The kind of “real adult” Danielle will be has been shaped by this place, even though she was only here for her last three years of high school. Here she found acceptance as a new kid moving into a strange town. She found a vibrant youth group and caring adults. She even learned about human sexuality at church! RUCC offered a non-threatening, non-judgmental, “ask me anything” sort of environment very different from the public-school experience. And now she heads out into the world as a more compassionate human than she would have been without RUCC.

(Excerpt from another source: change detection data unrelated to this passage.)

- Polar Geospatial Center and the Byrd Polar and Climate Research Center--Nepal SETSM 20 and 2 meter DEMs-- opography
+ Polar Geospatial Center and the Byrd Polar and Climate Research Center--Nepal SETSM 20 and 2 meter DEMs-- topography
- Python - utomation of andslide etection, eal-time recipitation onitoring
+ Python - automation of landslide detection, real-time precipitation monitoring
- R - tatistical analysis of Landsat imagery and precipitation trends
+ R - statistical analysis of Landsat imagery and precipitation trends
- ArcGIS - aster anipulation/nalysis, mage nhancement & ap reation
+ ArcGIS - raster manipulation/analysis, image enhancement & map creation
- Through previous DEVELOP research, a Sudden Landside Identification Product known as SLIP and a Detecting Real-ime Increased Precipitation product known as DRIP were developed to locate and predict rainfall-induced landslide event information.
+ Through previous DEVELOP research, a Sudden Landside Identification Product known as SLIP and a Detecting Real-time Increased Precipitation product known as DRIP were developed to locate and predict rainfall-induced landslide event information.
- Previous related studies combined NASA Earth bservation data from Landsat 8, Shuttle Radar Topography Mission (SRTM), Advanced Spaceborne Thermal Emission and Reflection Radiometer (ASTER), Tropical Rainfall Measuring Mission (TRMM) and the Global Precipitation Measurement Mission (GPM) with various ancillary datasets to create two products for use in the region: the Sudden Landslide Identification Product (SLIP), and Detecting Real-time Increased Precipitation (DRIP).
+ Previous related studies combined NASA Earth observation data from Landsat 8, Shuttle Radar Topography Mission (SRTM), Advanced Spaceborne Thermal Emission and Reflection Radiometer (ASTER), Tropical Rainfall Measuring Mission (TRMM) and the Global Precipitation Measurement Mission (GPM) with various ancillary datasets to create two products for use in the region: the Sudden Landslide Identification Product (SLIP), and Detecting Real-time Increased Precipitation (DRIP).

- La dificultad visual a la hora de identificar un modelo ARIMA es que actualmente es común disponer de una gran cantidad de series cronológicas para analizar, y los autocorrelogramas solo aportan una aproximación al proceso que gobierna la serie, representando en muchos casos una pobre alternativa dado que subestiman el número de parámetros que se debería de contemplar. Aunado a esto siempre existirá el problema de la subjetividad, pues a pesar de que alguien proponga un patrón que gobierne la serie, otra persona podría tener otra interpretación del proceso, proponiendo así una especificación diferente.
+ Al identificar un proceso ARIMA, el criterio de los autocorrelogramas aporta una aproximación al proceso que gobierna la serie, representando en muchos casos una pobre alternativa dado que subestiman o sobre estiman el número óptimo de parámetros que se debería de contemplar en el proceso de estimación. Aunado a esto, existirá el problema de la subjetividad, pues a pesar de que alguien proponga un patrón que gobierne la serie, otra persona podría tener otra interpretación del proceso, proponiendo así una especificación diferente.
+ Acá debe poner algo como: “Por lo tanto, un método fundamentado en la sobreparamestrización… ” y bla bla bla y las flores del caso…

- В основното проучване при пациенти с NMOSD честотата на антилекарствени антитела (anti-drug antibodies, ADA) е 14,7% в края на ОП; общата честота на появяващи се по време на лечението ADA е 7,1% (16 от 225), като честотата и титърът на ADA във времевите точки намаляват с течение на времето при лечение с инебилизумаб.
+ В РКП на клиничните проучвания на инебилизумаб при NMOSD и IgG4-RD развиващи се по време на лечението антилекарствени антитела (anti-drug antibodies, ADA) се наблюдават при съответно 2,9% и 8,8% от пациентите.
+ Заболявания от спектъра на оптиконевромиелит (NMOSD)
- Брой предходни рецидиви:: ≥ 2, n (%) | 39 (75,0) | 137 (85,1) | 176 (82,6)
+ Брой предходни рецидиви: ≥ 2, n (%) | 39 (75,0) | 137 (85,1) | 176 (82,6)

Of course Danielle is only one of hundreds of kids who have come through this place and then gone out to shine their light on the world. We have made doctors, engineers and musicians. We have made teachers and artists. And we’ve even made a few pastors, including the one who left here 30 years ago and who has now returned home to grace this pulpit most of the time. Talk about a legacy!

Building within (closing)

There’s one more element to the project, one more way in which we are creating lasting legacy. And that is in the way we are going through this together. We designed the new restrooms. Seven times! We found out we have utility lines that run under the footprint of the new building, but we figured out a way to handle that. And we have faced some financial challenges. Probably there are more issues yet to come. May they not be too difficult! (knock on wood!)

But we know we can overcome it all, and in the process our connections with each other grow stronger. Some of us have even learned how to be more patient, more tolerant, more accepting, dare I say more Christ-like! Who would have thought that the greatest beneficiaries of the project (at least until now) would actually be we the builders who are growing in our faith and love just by going through the effort.

Matthew wrote, “You are the light of the world.” We are the light of the world, the light of acceptance, of love, of radical inclusion. May the legacy of our building project, of us the RUCC family, continue to shine that light in this community long after we’re gone.